An exact, complete copy of the entries below is required, minus any pictures.

Start of Provided entries

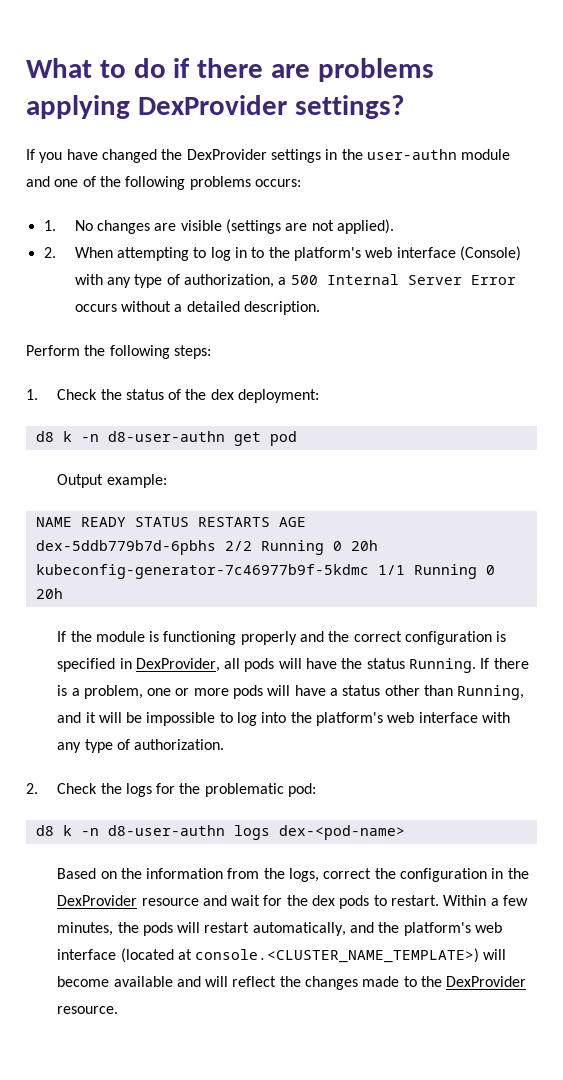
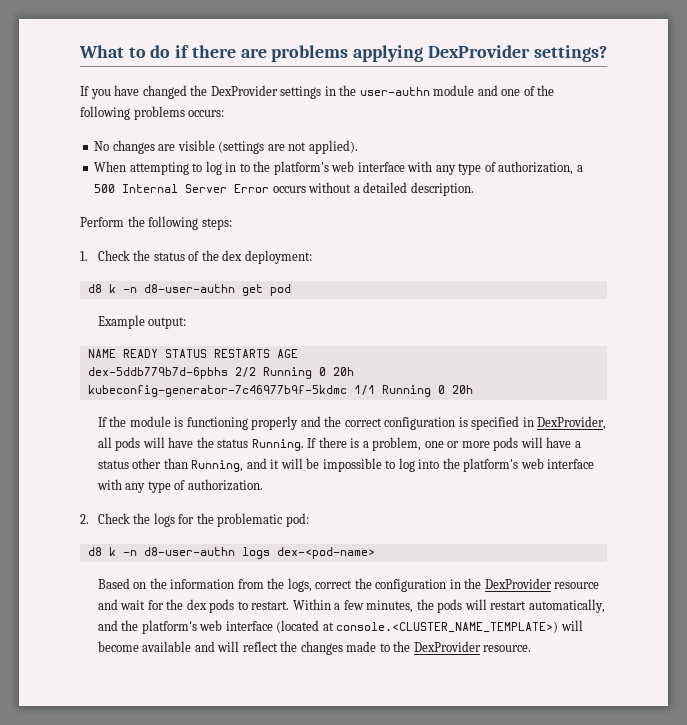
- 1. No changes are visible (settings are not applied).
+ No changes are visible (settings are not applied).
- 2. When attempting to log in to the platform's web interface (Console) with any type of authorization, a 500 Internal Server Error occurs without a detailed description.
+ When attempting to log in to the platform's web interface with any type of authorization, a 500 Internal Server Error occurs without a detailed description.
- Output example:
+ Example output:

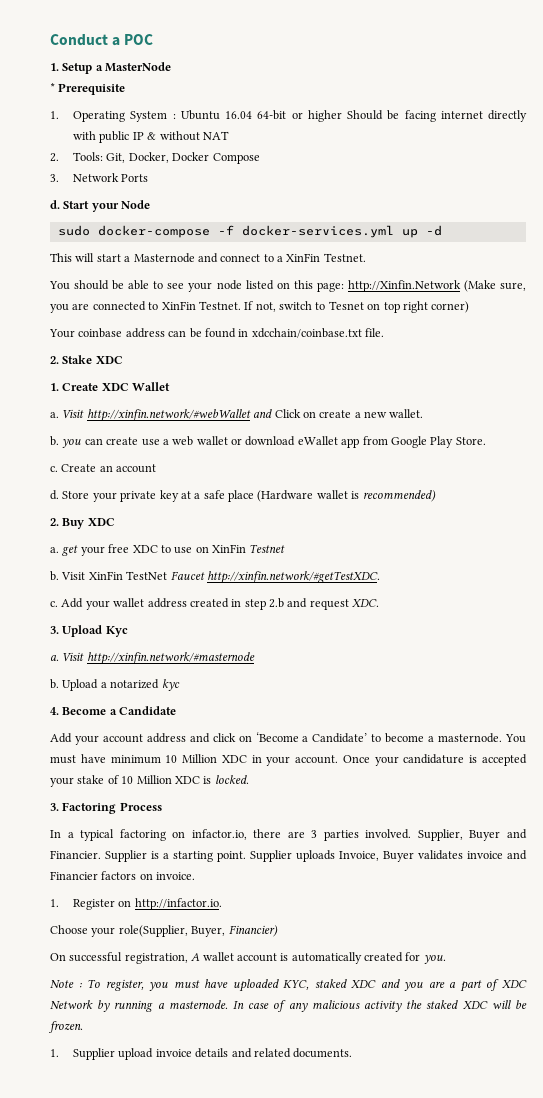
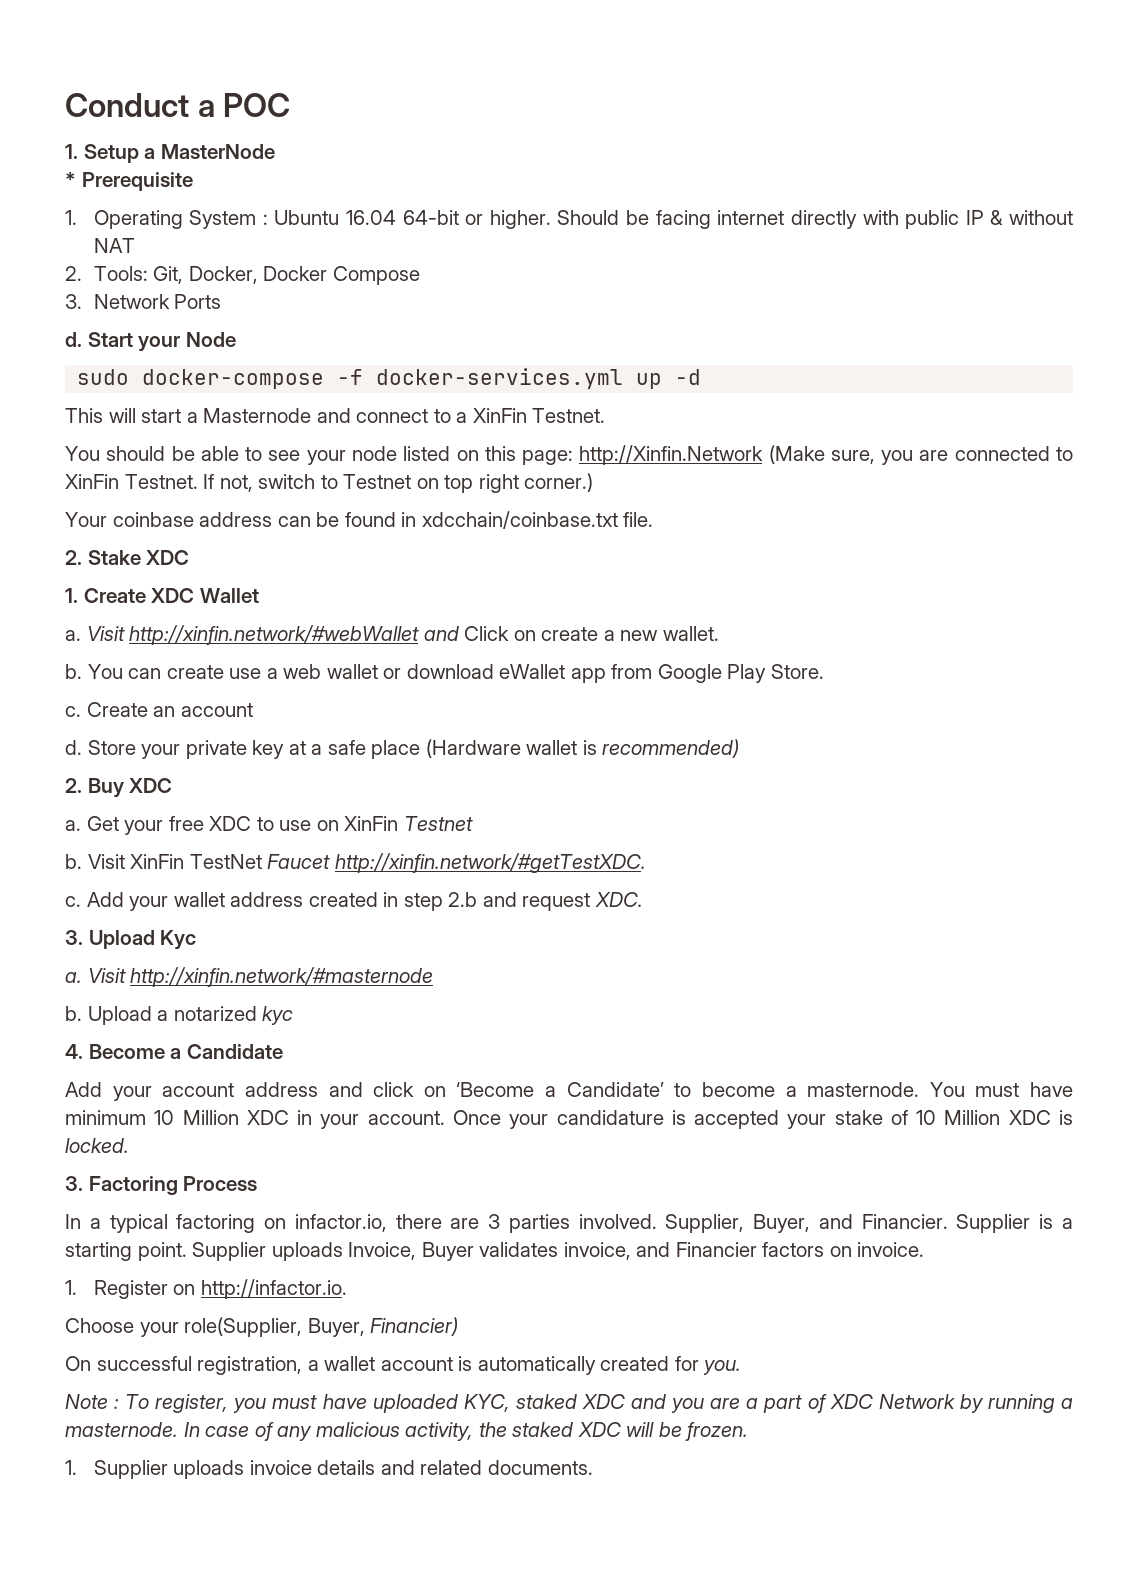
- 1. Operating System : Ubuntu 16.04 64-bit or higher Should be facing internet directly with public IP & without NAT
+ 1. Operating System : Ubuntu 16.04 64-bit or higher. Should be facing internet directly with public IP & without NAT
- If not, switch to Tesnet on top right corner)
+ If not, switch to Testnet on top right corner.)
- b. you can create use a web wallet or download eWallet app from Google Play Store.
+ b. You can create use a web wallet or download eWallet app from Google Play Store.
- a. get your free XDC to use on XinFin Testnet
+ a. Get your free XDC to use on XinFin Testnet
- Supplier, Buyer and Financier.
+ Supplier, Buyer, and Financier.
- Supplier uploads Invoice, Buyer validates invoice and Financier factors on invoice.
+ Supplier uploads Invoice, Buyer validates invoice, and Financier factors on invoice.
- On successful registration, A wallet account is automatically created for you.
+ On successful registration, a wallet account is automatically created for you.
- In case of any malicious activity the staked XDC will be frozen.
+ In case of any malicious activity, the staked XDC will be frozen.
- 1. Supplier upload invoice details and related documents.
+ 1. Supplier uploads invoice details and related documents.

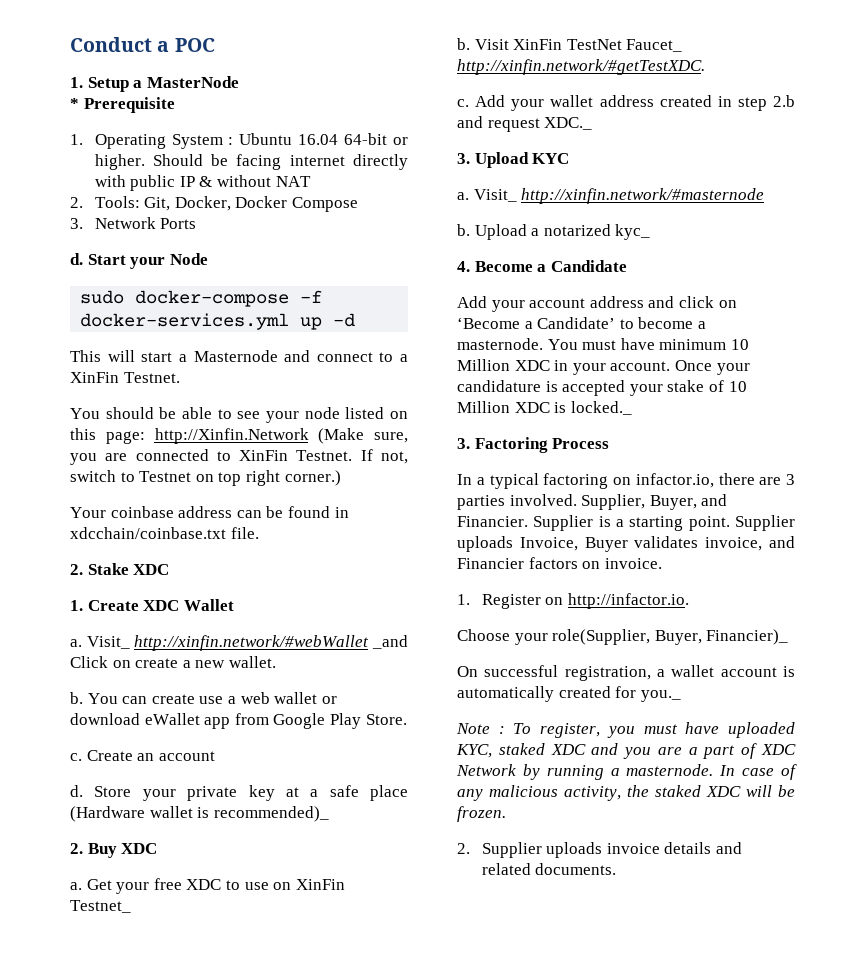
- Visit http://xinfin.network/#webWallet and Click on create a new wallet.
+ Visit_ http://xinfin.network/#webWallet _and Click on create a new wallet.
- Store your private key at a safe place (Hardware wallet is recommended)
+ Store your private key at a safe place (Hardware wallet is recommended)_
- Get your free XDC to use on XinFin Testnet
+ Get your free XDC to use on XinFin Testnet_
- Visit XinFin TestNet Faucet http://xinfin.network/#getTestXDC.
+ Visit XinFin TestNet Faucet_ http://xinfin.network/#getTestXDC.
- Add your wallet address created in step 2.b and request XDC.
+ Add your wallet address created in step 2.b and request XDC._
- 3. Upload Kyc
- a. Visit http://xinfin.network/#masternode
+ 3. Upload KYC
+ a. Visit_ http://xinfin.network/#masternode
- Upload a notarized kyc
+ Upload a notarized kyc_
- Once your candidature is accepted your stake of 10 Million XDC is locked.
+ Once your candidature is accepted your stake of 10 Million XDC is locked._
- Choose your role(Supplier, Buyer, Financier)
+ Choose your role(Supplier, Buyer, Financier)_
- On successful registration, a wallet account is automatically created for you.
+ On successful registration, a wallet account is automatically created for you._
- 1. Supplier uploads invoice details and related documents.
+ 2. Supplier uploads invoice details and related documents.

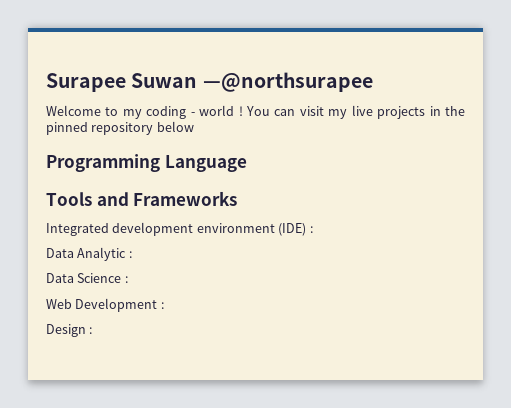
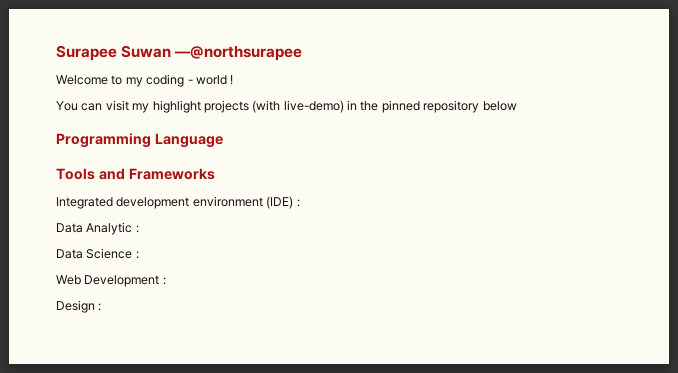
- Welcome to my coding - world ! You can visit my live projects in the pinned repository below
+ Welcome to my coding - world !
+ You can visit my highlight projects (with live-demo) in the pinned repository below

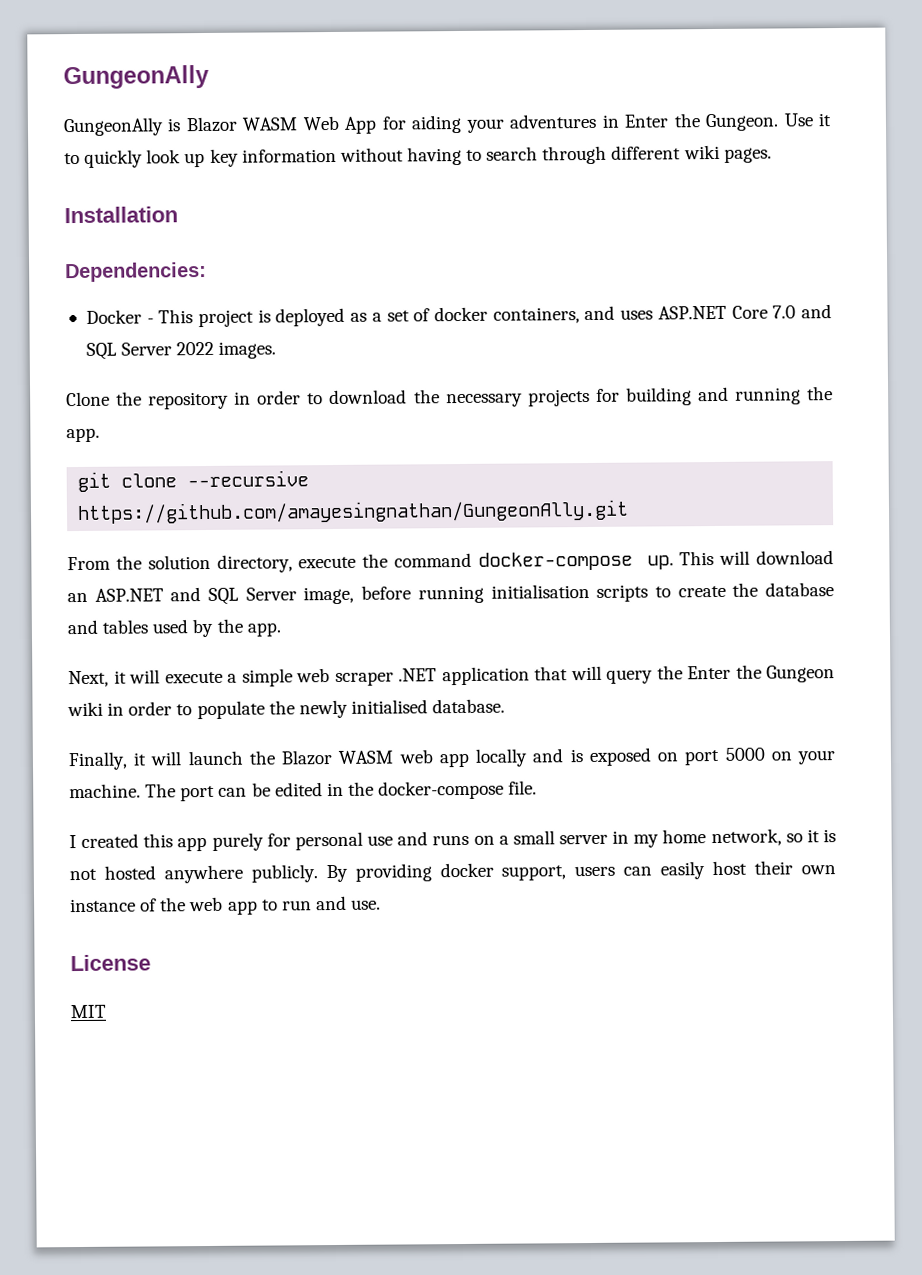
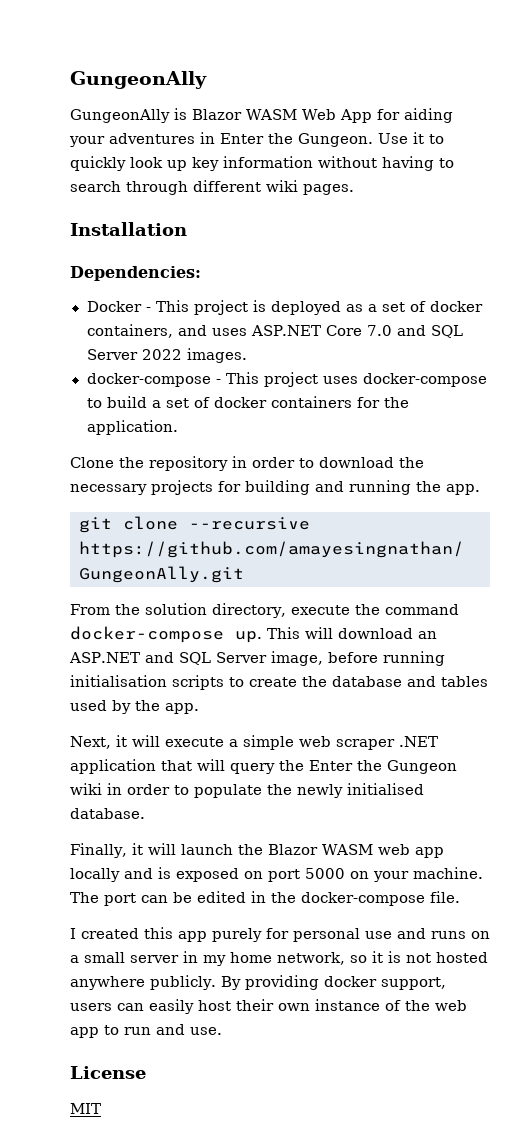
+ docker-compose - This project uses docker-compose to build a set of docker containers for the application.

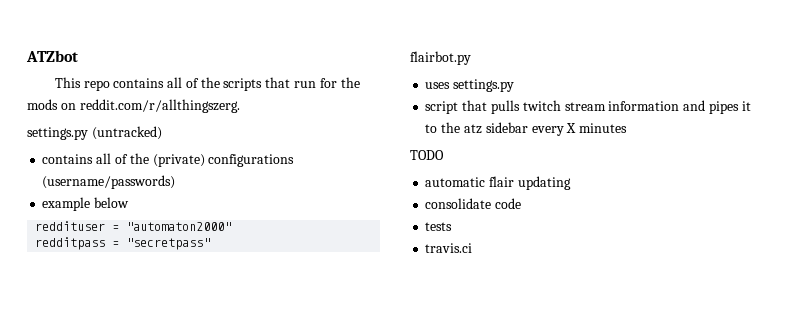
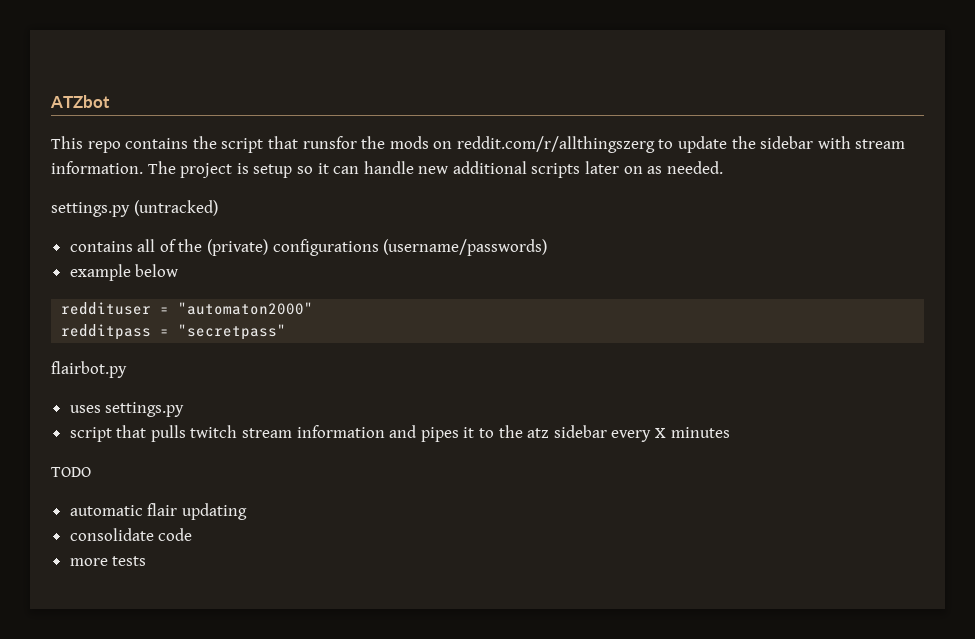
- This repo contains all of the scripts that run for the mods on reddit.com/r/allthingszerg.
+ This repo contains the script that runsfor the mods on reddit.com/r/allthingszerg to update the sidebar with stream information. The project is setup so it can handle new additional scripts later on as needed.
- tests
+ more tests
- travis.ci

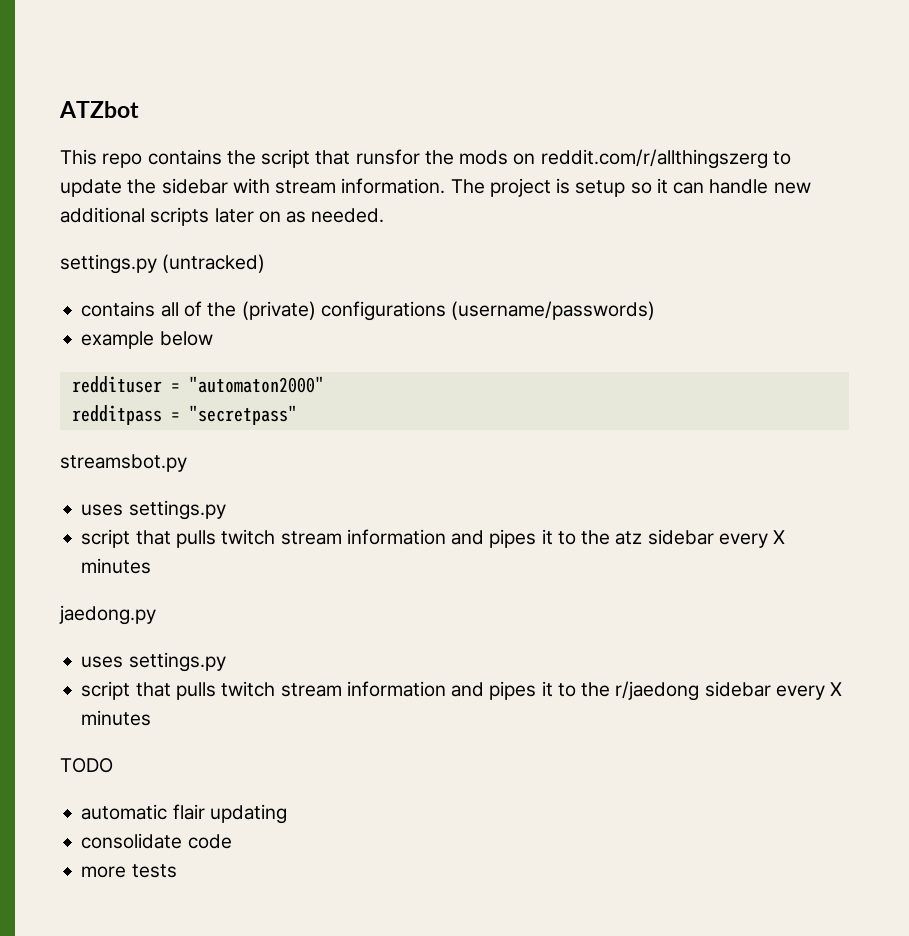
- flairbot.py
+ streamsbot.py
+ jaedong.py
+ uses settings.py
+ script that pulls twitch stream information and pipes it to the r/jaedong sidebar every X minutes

End of Provided entries

Expected answer:
- 1. No changes are visible (settings are not applied).
+ No changes are visible (settings are not applied).
- 2. When attempting to log in to the platform's web interface (Console) with any type of authorization, a 500 Internal Server Error occurs without a detailed description.
+ When attempting to log in to the platform's web interface with any type of authorization, a 500 Internal Server Error occurs without a detailed description.
- Output example:
+ Example output:

- 1. Operating System : Ubuntu 16.04 64-bit or higher Should be facing internet directly with public IP & without NAT
+ 1. Operating System : Ubuntu 16.04 64-bit or higher. Should be facing internet directly with public IP & without NAT
- If not, switch to Tesnet on top right corner)
+ If not, switch to Testnet on top right corner.)
- b. you can create use a web wallet or download eWallet app from Google Play Store.
+ b. You can create use a web wallet or download eWallet app from Google Play Store.
- a. get your free XDC to use on XinFin Testnet
+ a. Get your free XDC to use on XinFin Testnet
- Supplier, Buyer and Financier.
+ Supplier, Buyer, and Financier.
- Supplier uploads Invoice, Buyer validates invoice and Financier factors on invoice.
+ Supplier uploads Invoice, Buyer validates invoice, and Financier factors on invoice.
- On successful registration, A wallet account is automatically created for you.
+ On successful registration, a wallet account is automatically created for you.
- In case of any malicious activity the staked XDC will be frozen.
+ In case of any malicious activity, the staked XDC will be frozen.
- 1. Supplier upload invoice details and related documents.
+ 1. Supplier uploads invoice details and related documents.

- Visit http://xinfin.network/#webWallet and Click on create a new wallet.
+ Visit_ http://xinfin.network/#webWallet _and Click on create a new wallet.
- Store your private key at a safe place (Hardware wallet is recommended)
+ Store your private key at a safe place (Hardware wallet is recommended)_
- Get your free XDC to use on XinFin Testnet
+ Get your free XDC to use on XinFin Testnet_
- Visit XinFin TestNet Faucet http://xinfin.network/#getTestXDC.
+ Visit XinFin TestNet Faucet_ http://xinfin.network/#getTestXDC.
- Add your wallet address created in step 2.b and request XDC.
+ Add your wallet address created in step 2.b and request XDC._
- 3. Upload Kyc
- a. Visit http://xinfin.network/#masternode
+ 3. Upload KYC
+ a. Visit_ http://xinfin.network/#masternode
- Upload a notarized kyc
+ Upload a notarized kyc_
- Once your candidature is accepted your stake of 10 Million XDC is locked.
+ Once your candidature is accepted your stake of 10 Million XDC is locked._
- Choose your role(Supplier, Buyer, Financier)
+ Choose your role(Supplier, Buyer, Financier)_
- On successful registration, a wallet account is automatically created for you.
+ On successful registration, a wallet account is automatically created for you._
- 1. Supplier uploads invoice details and related documents.
+ 2. Supplier uploads invoice details and related documents.

- Welcome to my coding - world ! You can visit my live projects in the pinned repository below
+ Welcome to my coding - world !
+ You can visit my highlight projects (with live-demo) in the pinned repository below

+ docker-compose - This project uses docker-compose to build a set of docker containers for the application.

- This repo contains all of the scripts that run for the mods on reddit.com/r/allthingszerg.
+ This repo contains the script that runsfor the mods on reddit.com/r/allthingszerg to update the sidebar with stream information. The project is setup so it can handle new additional scripts later on as needed.
- tests
+ more tests
- travis.ci

- flairbot.py
+ streamsbot.py
+ jaedong.py
+ uses settings.py
+ script that pulls twitch stream information and pipes it to the r/jaedong sidebar every X minutes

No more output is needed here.